Wednesday, February 26, 2014

So, what do you want to do after school?

This questions is part of the holy trinity of business school introductions. Besides "Where are you from" and "What have you been doing before school", "What do you want to do after school" has been answered numerous times by me and my classmates especially in the beginning of out time at Stanford.

Theres a little problem though. A lot of people come to business school because they want to be exposed to different industries or functions, might be looking for a career change or want figure out what ultimately gets them excited. Answering "What do you want to do after school" therefore becomes quite difficult and usually leads to "Well, I want to try out different things and then see what I like".

Funny enough the big Stanford admissions questions is: "What matters most to you and why" accompanied by a little "Where do you see yourself after business school". Its interesting to see that I, along many, many other classmates answered this question, got admitted and now say "Well, I want to try out different things and then see what I like" when asked about what to do after school.

I believe it is totally fine to not know what ones goal in life is and where one wants to devote all energy and resources to. Actually, I find thinking about this quite scary. I like to have options and I like to be able to take opportunities once they come along. A narrow focus on one specific topic makes me feel that I am actively shutting out a lot of other options. An MBA compared to another Masters Degree is basically the result of that fear. Getting an MBA means getting a very generalist education. Joining consulting kind of is the same deal.

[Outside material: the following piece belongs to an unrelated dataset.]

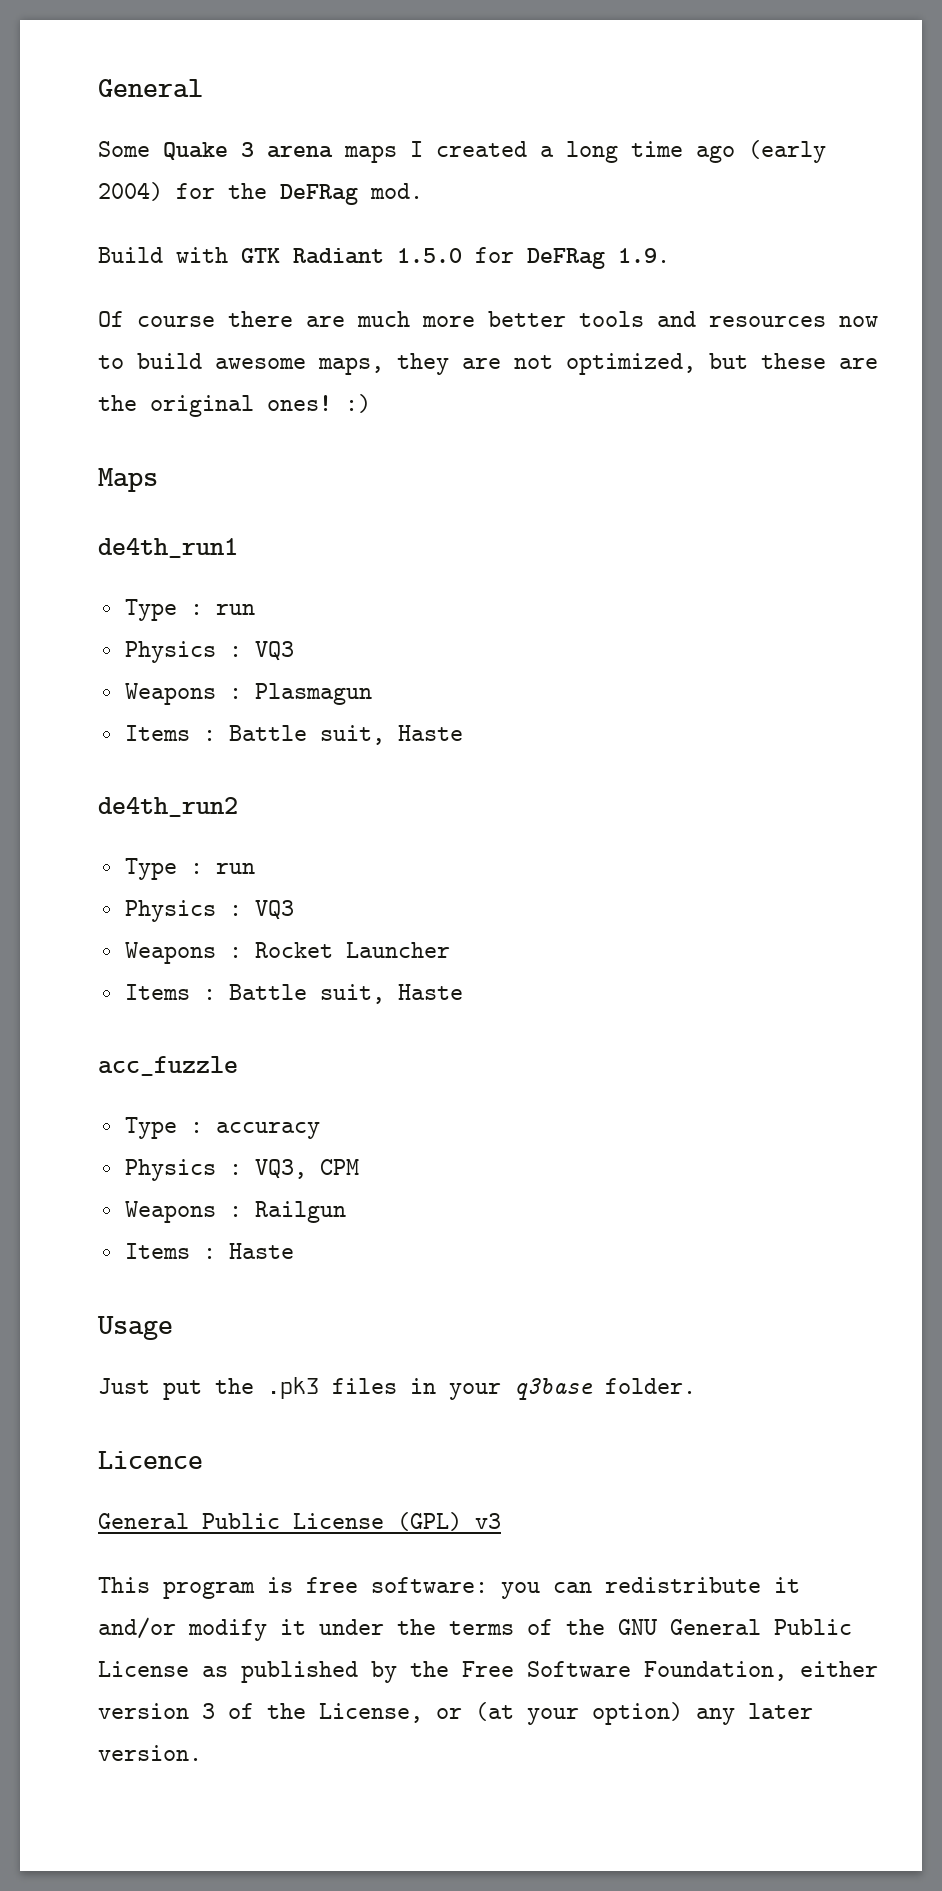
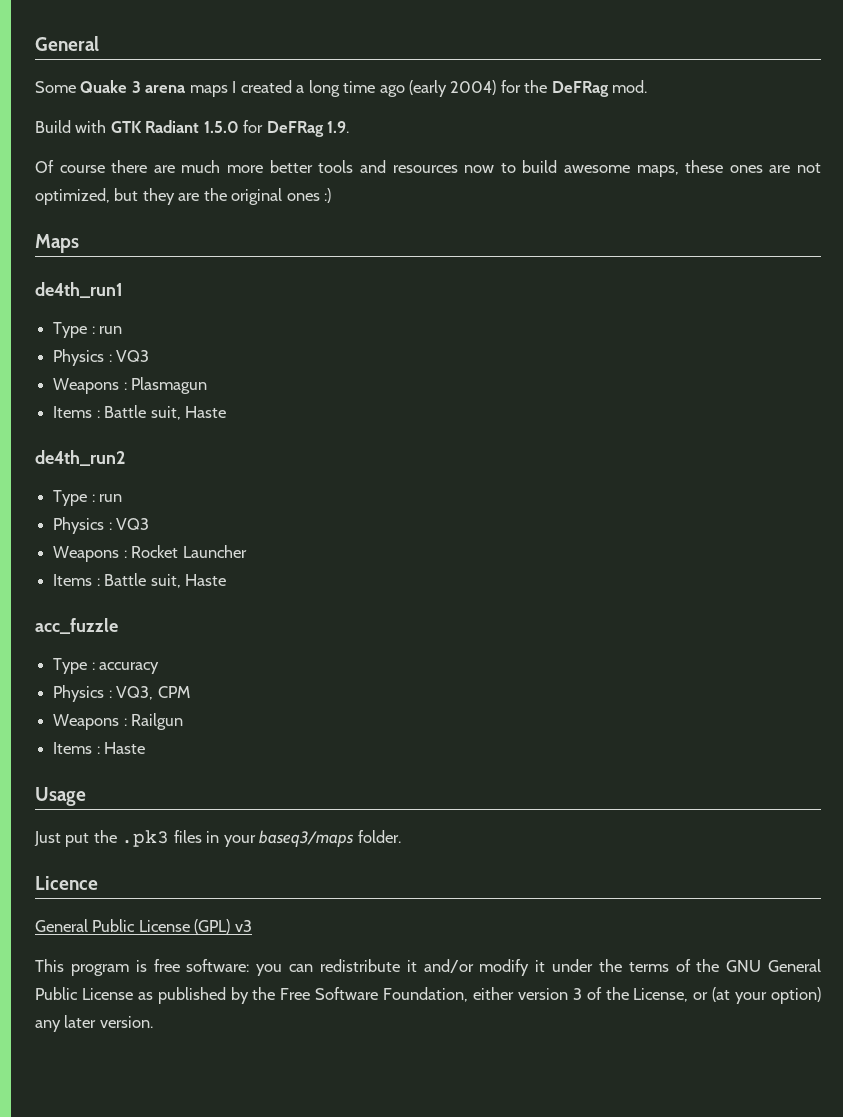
[397,353,449,375] they -> [685,160,763,173] these ones
[761,353,826,369] these -> [142,188,175,205] they
[267,395,332,411] ones! -> [286,193,320,201] ones
[514,1378,593,1400] q3base -> [259,830,355,847] baseq3/maps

I wonder whether I will at some point find that ONE thing that I want to do or whether I will continue to flip-flop. One can never try everything out and be 100% sure. I sometimes wonder whether that fear of commitment and that constant search for better options is a characteristic of our generation. I for sure don't only see it in professional life.

Cheers + bis bald,

Sunday, February 16, 2014

Should I have gone to Harvard?

We just had the 1st round admit weekend on campus and it was interesting to see many potential members of the class of 2016 evaluate their classmates, campus and faculty. I hosted a German admit (who has just paid his deposit and will be coming to the GSB - Way to go Daniel!) and was thinking more than usual about why coming to Stanford was the right choice for me, what it meant and also what I had to sacrifice.

Adding on to this, last week I was asked by a classmate who had also been accepted at Harvard if I sometimes think that I should have gone HBS. I think about it at least once a week and most likely much more often. Especially coming from Europe the HBS brand name carries so much more weight and is the Coca-Cola of education - something really everyone knows. As most human beings (some more, some less), I like to impress people. I find it satisfying to see that my parents and friends are proud of me. I could have had so much more of that had I gone to HBS especially talking to people that have only heard about both schools and never did any research. Still, I believe Stanford is the place where I can grow the most and where I am prepared to have maximum impact in whichever path I end up choosing.

Whenever I think about that a quote from our Dean of Admissions comes to my mind. Someone asked him the grandparents question:

"Derrick, my grandparents have no idea what Stanford is. I want them to be proud and I remember how excited they were when I got into Harvard."

Derrick's answer:

"You know it is really sad if your grandparents don't really know where you are going to school. But imagine, that one day your grandkids won't know where you went to school."

Stanford is a great place, but in some regions outside the US it does not yet have the reputation of Harvard. This will change over time though. Stanford is forward-looking, innovative and shapes the world like very few other places. Going to Stanford means taking pride in what is possible, not in what has been.